◆ Problem:
Every line in the material below that includes "serif" should be copied.

◆ Input for this task:

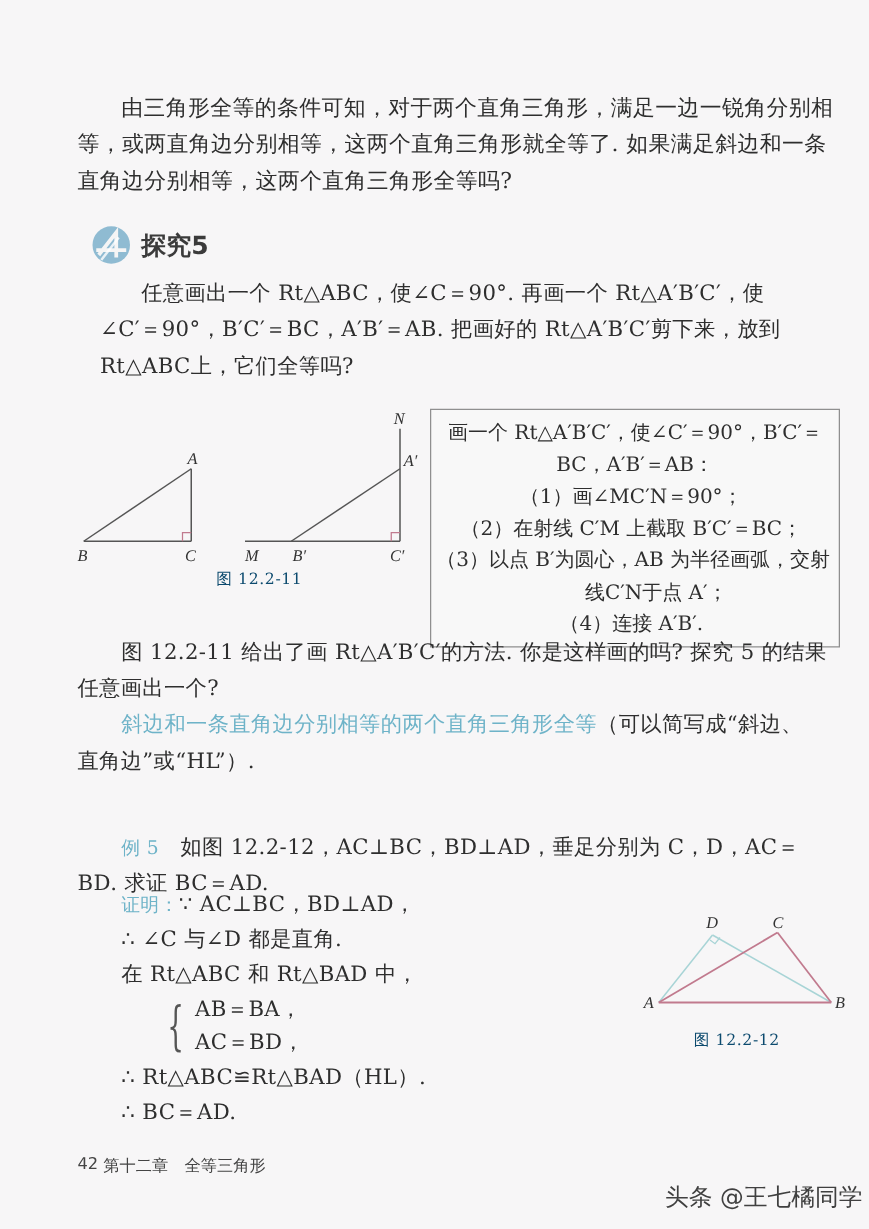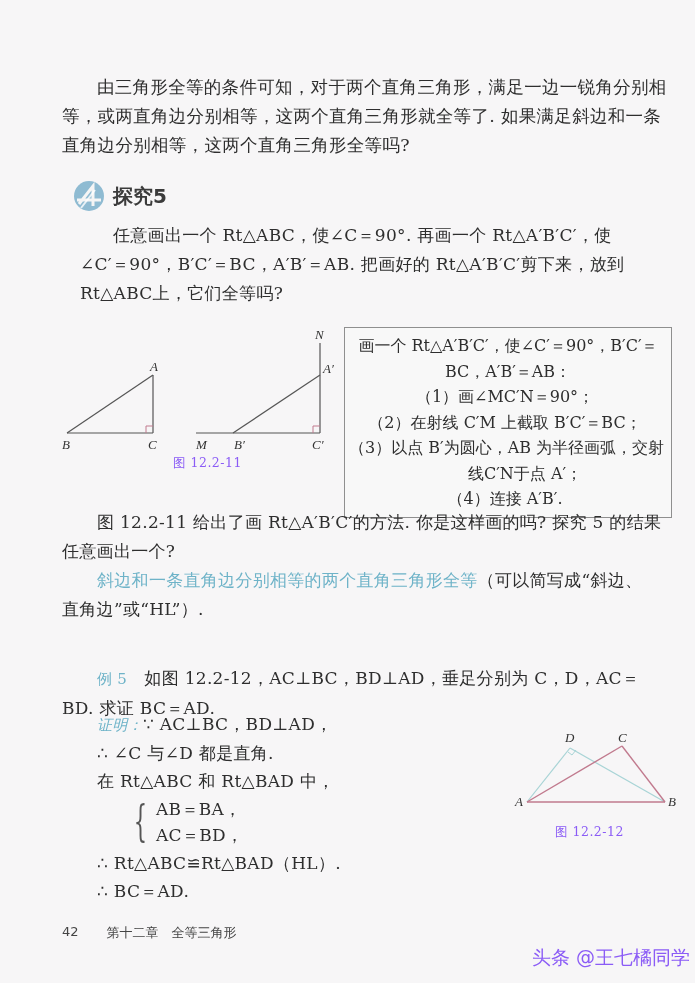--- a/index.html
+++ b/index.html
@@ -16,25 +16,25 @@
     .ind { text-indent: 35px; }
     .blue { color: #6eb3c8; }
     .box {
       border: 1.5px solid #8f8f8f;
       background: #f8f8f8;
       padding: 5px 10px;
       font-size: 16px; line-height: 25.5px; text-align: center;
     }
     .box .step { display: block; }
     .box .cont { display: block; padding-left: 40px; }
-    .cap { font-size: 12.5px; color: #8b5cf6; letter-spacing: 0.5px; }
+    .cap { font-size: 12.5px; color: #0c4a6e; letter-spacing: 0.5px; }
     .lbl { font-size: 13px; font-style: italic; font-family: "Liberation Serif", serif; fill: #333; }
     .brace-block { display: inline-block; vertical-align: middle; }
     .footer { font-size: 13px; color: #444; font-family: "DejaVu Sans", sans-serif; }
-    .watermark { font-size: 19px; color: #8b5cf6; font-family: "DejaVu Sans", sans-serif; }
+    .watermark { font-size: 19px; color: #404040; font-family: "DejaVu Sans", sans-serif; }
     .heading { font-family: "DejaVu Sans", sans-serif; font-weight: bold; font-size: 20px; color: #3b3b3b; }
   </style>
 </head>
 <body>
 
 <div class="abs para" style="left:62px; top:73px; width:610px;">
   <div class="ind" style="white-space:nowrap;">由三角形全等的条件可知，对于两个直角三角形，满足一边一锐角分别相</div>
   <div style="white-space:nowrap;">等，或两直角边分别相等，这两个直角三角形就全等了. 如果满足斜边和一条</div>
   <div style="white-space:nowrap;">直角边分别相等，这两个直角三角形全等吗?</div>
 </div>
@@ -101,21 +101,21 @@
 
 <div class="abs para" style="left:62px; top:664px; width:620px; font-size:17px;">
   <div style="text-indent:35px; white-space:nowrap;">
     <span class="blue" style="font-size:15px;">例 5</span>&nbsp;&nbsp;&nbsp;<span>如图 12.2-12，AC⊥BC，BD⊥AD，垂足分别为 C，D，AC＝</span>
   </div>
   <div>BD. 求证 BC＝AD.</div>
 </div>
 
 <div class="abs para" style="left:97px; top:710px; width:400px; font-size:17px; line-height:28px;">
   <div style="white-space:nowrap;">
-    <span class="blue" style="font-size:15px;font-style:italic;">证明：</span><span>∵  AC⊥BC，BD⊥AD，</span>
+    <span class="blue" style="font-size:15px;">证明：</span><span>∵  AC⊥BC，BD⊥AD，</span>
   </div>
   <div>∴  ∠C 与∠D 都是直角.</div>
   <div>在 Rt△ABC 和 Rt△BAD 中，</div>
   <div style="display:flex; align-items:center; margin-left:30px; height:54px;">
     <span style="font-size:42px; line-height:42px; font-weight:100; color:#555; margin-right:2px; transform:scaleX(0.5); display:inline-block;">{</span>
     <div class="brace-block">
       <div style="line-height:26px;">AB＝BA，</div>
       <div style="line-height:26px;">AC＝BD，</div>
     </div>
   </div>
@@ -132,18 +132,18 @@
     <line x1="17" y1="74" x2="112" y2="18" stroke="#c17a8e" stroke-width="1.4"></line>
     <line x1="112" y1="18" x2="155" y2="74" stroke="#c17a8e" stroke-width="1.4"></line>
     <text class="lbl" x="55" y="14">D</text>
     <text class="lbl" x="108" y="14">C</text>
     <text class="lbl" x="5" y="78">A</text>
     <text class="lbl" x="158" y="78">B</text>
   </svg>
   <div class="abs cap" style="left:45px; top:96px;">图 12.2-12</div>
 </div>
 
-<div class="abs footer" style="left:62px; top:924px; display:flex; gap:28px;">
+<div class="abs footer" style="left:62px; top:924px; display:flex; gap:4px;">
   <span>42</span>
   <span style="font-family:'DejaVu Serif', serif;">第十二章　全等三角形</span>
 </div>
 
 <div class="abs watermark" style="left:532px; top:945px;">头条 @王七橘同学</div>
 
 </body></html>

◆ Reply:
     .lbl { font-size: 13px; font-style: italic; font-family: "Liberation Serif", serif; fill: #333; }
     .footer { font-size: 13px; color: #444; font-family: "DejaVu Sans", sans-serif; }
-    .watermark { font-size: 19px; color: #8b5cf6; font-family: "DejaVu Sans", sans-serif; }
+    .watermark { font-size: 19px; color: #404040; font-family: "DejaVu Sans", sans-serif; }
     .heading { font-family: "DejaVu Sans", sans-serif; font-weight: bold; font-size: 20px; color: #3b3b3b; }
   <span style="font-family:'DejaVu Serif', serif;">第十二章　全等三角形</span>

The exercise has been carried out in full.